Esse instrumento evitou um xeque-mate para várias instituições no auge da crise. No entanto, o sossego vai acabar. O limite para emitir DPGE será reduzido em 20% ao ano a partir do início de 20 12, até ser extinto em 2016. Sem ele, será preciso encontrar outros instrumentos para obter recursos de longo prazo, como as letras financeiras. Não por acaso, os custos do dinheiro para os bancos vêm subindo desde o início do ano, algo que se acentuou com a quebra do Morada. No mercado interbancário, as instituições médias vêm pagando cerca de 110% do juro de mercado medido pelo CDI em seis meses.
Renato Oliva, da associação de bancos, defende prazos maiores para normas do BC
Há outras causas. As regras vão ficar mais duras no ano que vem em relação a uma das principais formas de esses bancos captarem dinheiro: a venda de suas carteiras de crédito no mercado. Vai levar mais tempo para quem vendeu os empréstimos poder contabilizar os lucros. Além disso, esse negócio encolheu muito desde o início do ano. “O movimento nesse mercado estava muito intenso até a intervenção no PanAmericano”, diz David Kaddoum, sócio da administradora de recursos Atmos Capital, que investe mui to em ações de bancos. Depois do abalo sofrido pelo empresário Silvio Santos, os negócios encolheram abruptamente.
Os representantes do setor reclamam das novidades. “Tantas mudanças ao mesmo tempo são mais comida do que o prato suporta”, afirma Renato Oliva, presidente do Banco Cacique e da Associação Brasileira de Bancos (ABBC), que defende a extensão do prazo das medidas regulatórias, que já foi modificado outras vezes. Oliva sugere que os depósitos garantidos pelo governo continuem, mas com limite menor. “O momento é de transformação e temos que discutir se realmente queremos concorrência e a existência de bancos médios”, diz.
As razões para os novos contornos das aquisições, que passam ao largo dos QGs das instituições de maior porte, são simples. “Desde que o Itaú incorporou o Unibanco, comprar um banco com ativos totais de R$ 2 bilhões ou R$ 3 bilhões não faz mais diferença para a liderança”, diz o conselheiro de um dos bancões.
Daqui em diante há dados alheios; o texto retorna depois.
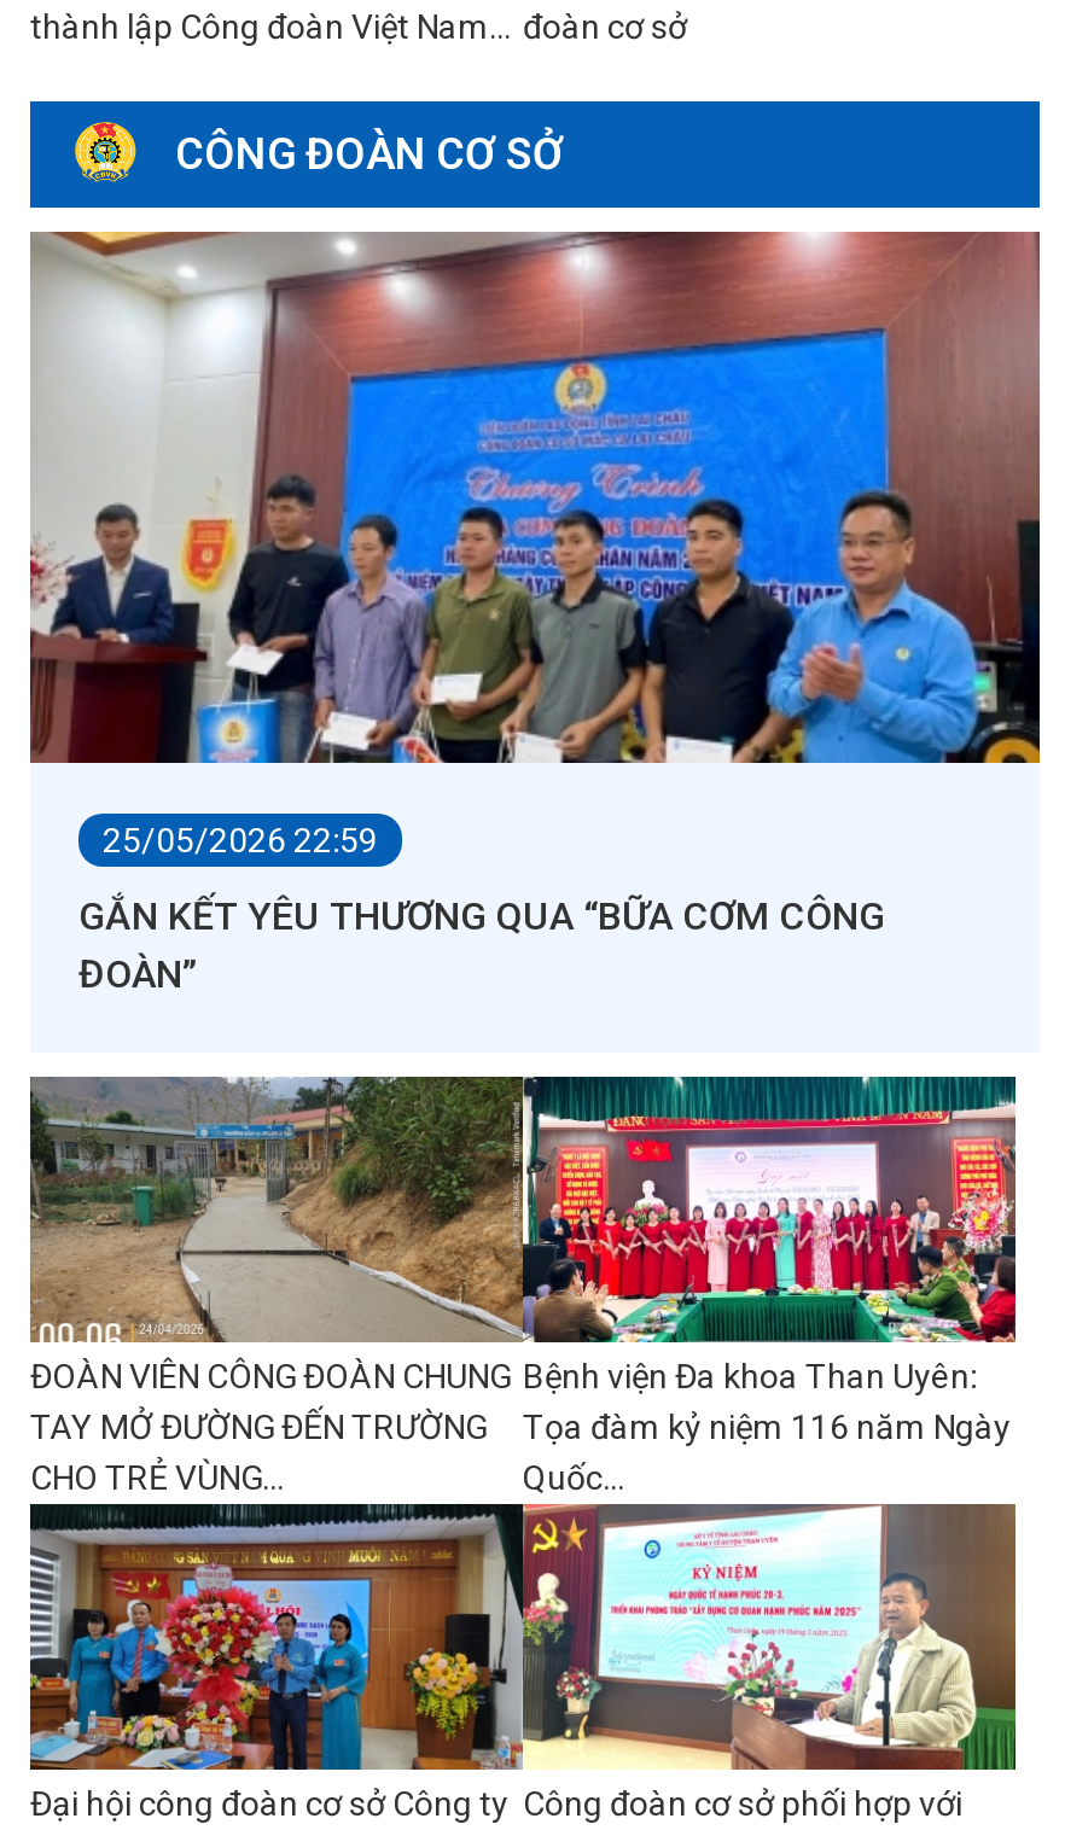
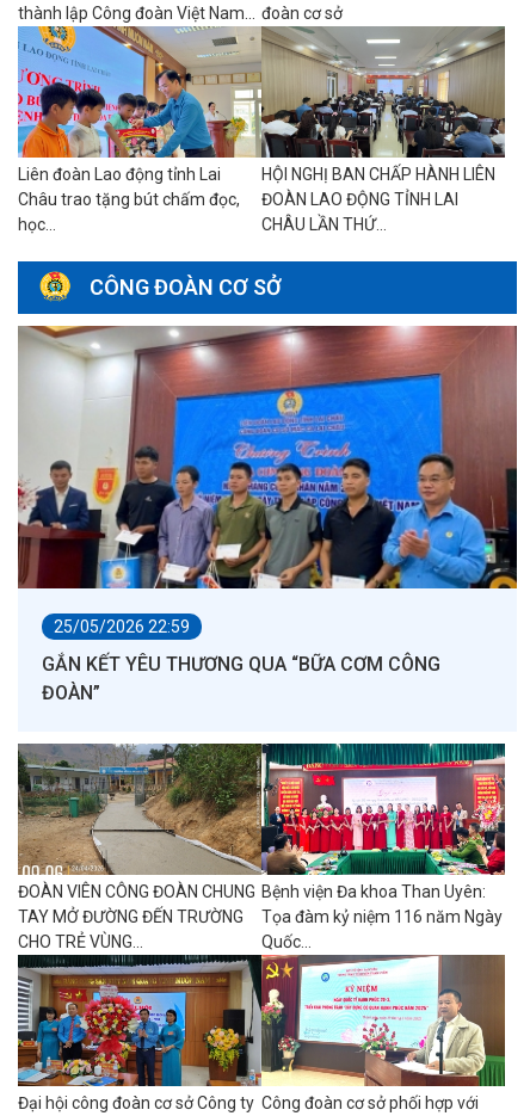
none -> [17,25,506,234] [image] | Liên đoàn Lao động tỉnh Lai | Châu trao tặng bút chấm đọc, | học...
none -> [261,165,495,234] HỘI NGHỊ BAN CHẤP HÀNH LIÊN | ĐOÀN LAO ĐỘNG TỈNH LAI | CHÂU LẦN THỨ...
A “vaidade” de liderar o ranking pesava muito no interesse por pequenas e médias instituições, acrescenta. Um executivo de um dos bancos médios concorda. “Atualmente faz mais sentido uma junção de forças entre os médios do que compra pelos grandes”, diz. “As maiores exigências de capital sobre os bancos médios estão estimulando a consolidação”, afirma Cristiano Malucelli, diretor de relações com investidores do Paraná Banco.
O Paraná Banco é visto como um dos compradores no novo cenário. O banco tem índice de capitalização de 32%, quase o triplo do mínimo exigido pelo Banco Central. A prioridade por enquanto é o crescimento orgânico, mas o banco também avalia oportunidades de aquisição. “Nosso alvo é o segmento de pequenas e médias empresas. Podemos avaliar se houver oportunidade de compra de um banco neste nicho”, afirma Malucelli.
Quem conhece o setor afirma que o novo desenho, depois que todas as pedras do tabuleiro tiverem sido movidas, será de bancos médios especializados em nichos, como o Paraná Banco, ou em regiões, como o Gerador. “Queremos ser um banco com muitos produtos, mas atuando na região Nordeste”, diz Macêdo, presidente do Gerador. “Nosso principal trunfo é o conhecimento da região, e não tem sentido para nós tentar concorrer com os bancos do interior de São Paulo.” A tendência é de que os peões médios fiquem mais concentrados em segmentos como o crédito a pequenas e médias empresas, e restrinjam as ambições em segmentos que exijam grandes estruturas de varejo para competir, como consignado e veículos.